Background Though high dose recombinant human IL-2 (rhIL-2) is an effective immunotherapy for certain patients with metastatic melanoma and renal cell carcinoma, the clinical benefits are counterbalanced by life-threatening toxicities. To address this challenge, many novel IL-2 molecules that do not bind to the alpha subunit of the high-affinity IL-2 receptor (‘non-alpha’ IL-2s) have entered the clinic. However, minimal monotherapy antitumor activity has been observed at doses tolerated by patients. Conditional activation is a novel engineering strategy for toxic drug molecules that could provide an alternative approach to improve the tolerability of rhIL-2 without compromising its activity. Here we used PK/RO modeling to investigate the potential for conditional activation to further improve the therapeutic index of IL-2.

Methods We developed a pharmacokinetic (PK) model to directly compare peripheral and tumor lymphocyte IL-2 receptor occupancy (RO) for rhIL-2, non-alpha IL-2, and IL-2 prodrugs that are selectively activated in the tumor microenvironment. Conditional activation was simulated for both wild-type and non-alpha IL-2. The PK model was trained on prodrug and free IL-2 PK data in plasma and tumor from tumor-bearing mice dosed with WTX-124, a novel tumor-activated wild-type IL-2 prodrug. The same PK dataset was used to model both non-alpha IL-2 and tumor-activated non-alpha IL-2. The PK models were then used to simulate RO on peripheral lymphocytes and on tumor-infiltrating CD8+ T cells (TILs), based on published models and known affinities for IL-2 receptors.

Results The model predicts that both tumor-activated IL-2 molecules produce markedly lower RO on peripheral lymphocytes than rhIL-2 and non-alpha IL-2. Conversely, a tumor-activated wild-type IL-2 molecule produces high RO on TILs. Comparable RO on TILs can be produced with a tumor-activated non-alpha IL-2, but only at substantially higher doses. Both rhIL-2 and non-alpha IL-2 can also achieve high RO on TILs but only when peripheral lymphocyte RO is high, consistent with the observed toxicity in patients.

Conclusions PK/RO modeling reveals that tumor-activated IL-2 molecules are far more likely than non-alpha molecules to improve the therapeutic index for rhIL-2 by maximizing RO on TILs and minimizing RO on peripheral lymphocytes. A tumor-activated wild-type IL-2 molecule (WTX-124) is predicted to achieve higher RO on TILs than comparable doses of a tumor-activated non-alpha IL-2 molecule. The models also show that substantially higher doses of the tumor-activated non-alpha IL-2 molecule are required to attain the same RO on TILs as WTX-124. A first-in-human clinical trial of WTX-124 is presently underway (NCT05479812).

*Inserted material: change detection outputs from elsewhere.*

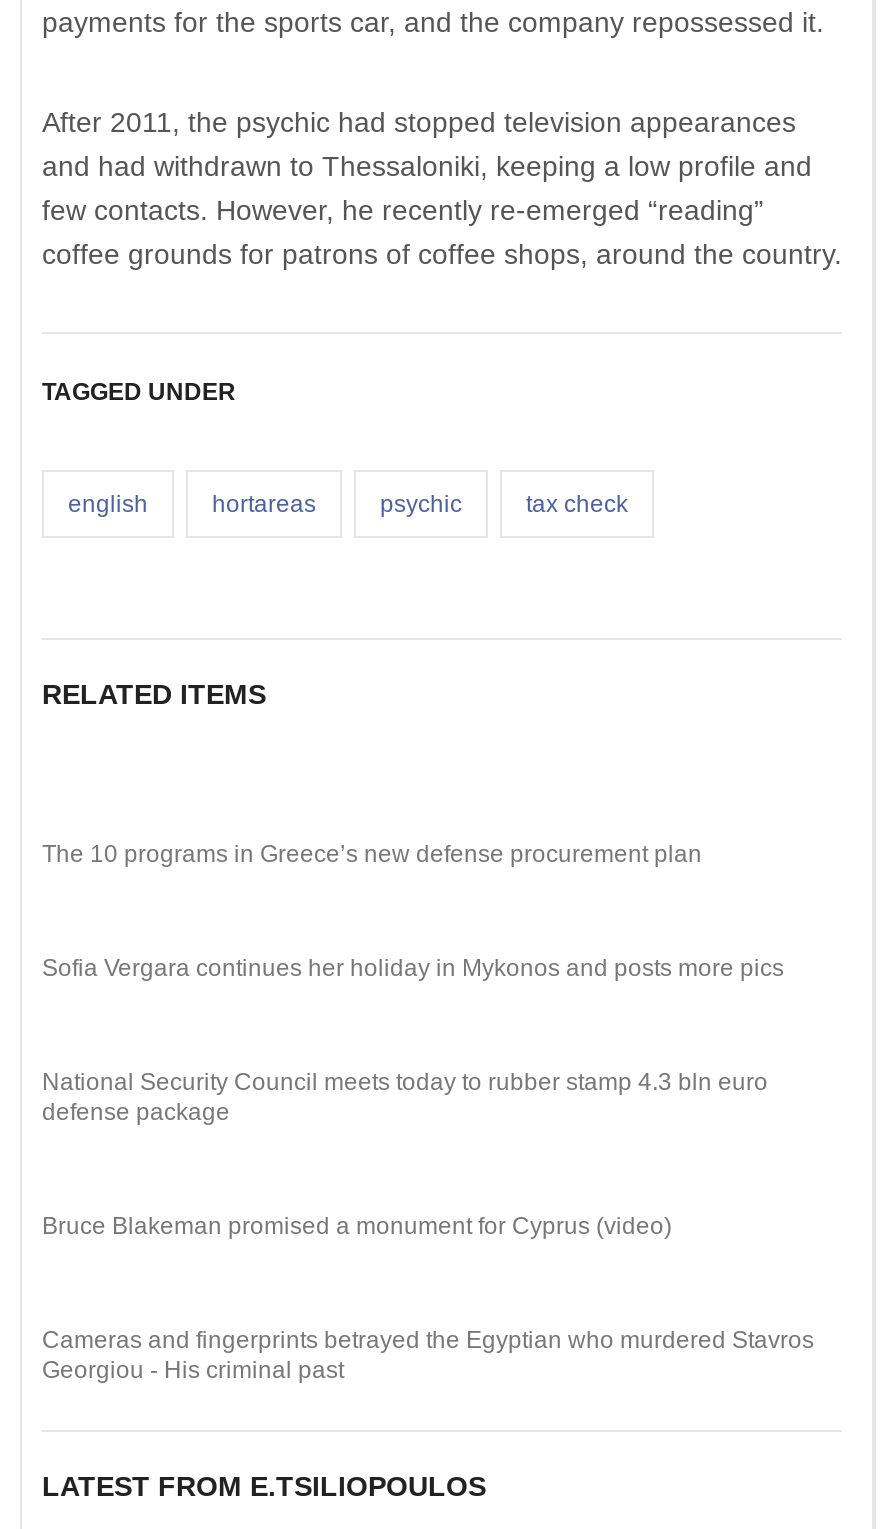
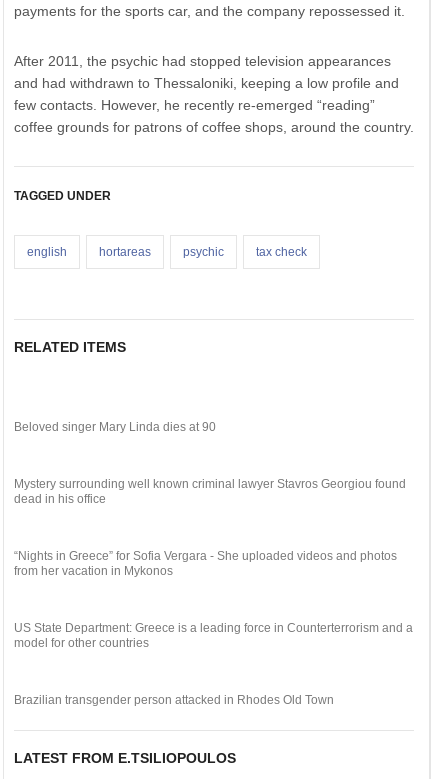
- The 10 programs in Greece’s new defense procurement plan
+ Beloved singer Mary Linda dies at 90

- Sofia Vergara continues her holiday in Mykonos and posts more pics
+ Mystery surrounding well known criminal lawyer Stavros Georgiou found
+ dead in his office

- National Security Council meets today to rubber stamp 4.3 bln euro
- defense package
+ “Nights in Greece” for Sofia Vergara - She uploaded videos and photos
+ from her vacation in Mykonos

- Bruce Blakeman promised a monument for Cyprus (video)
+ US State Department: Greece is a leading force in Counterterrorism and a
+ model for other countries

- Cameras and fingerprints betrayed the Egyptian who murdered Stavros
- Georgiou - His criminal past
+ Brazilian transgender person attacked in Rhodes Old Town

http://creativecommons.org/licenses/by-nc/4.0/

This is an open access article distributed in accordance with the Creative Commons Attribution Non Commercial (CC BY-NC 4.0) license, which permits others to distribute, remix, adapt, build upon this work non-commercially, and license their derivative works on different terms, provided the original work is properly cited, appropriate credit is given, any changes made indicated, and the use is non-commercial. See http://creativecommons.org/licenses/by-nc/4.0/.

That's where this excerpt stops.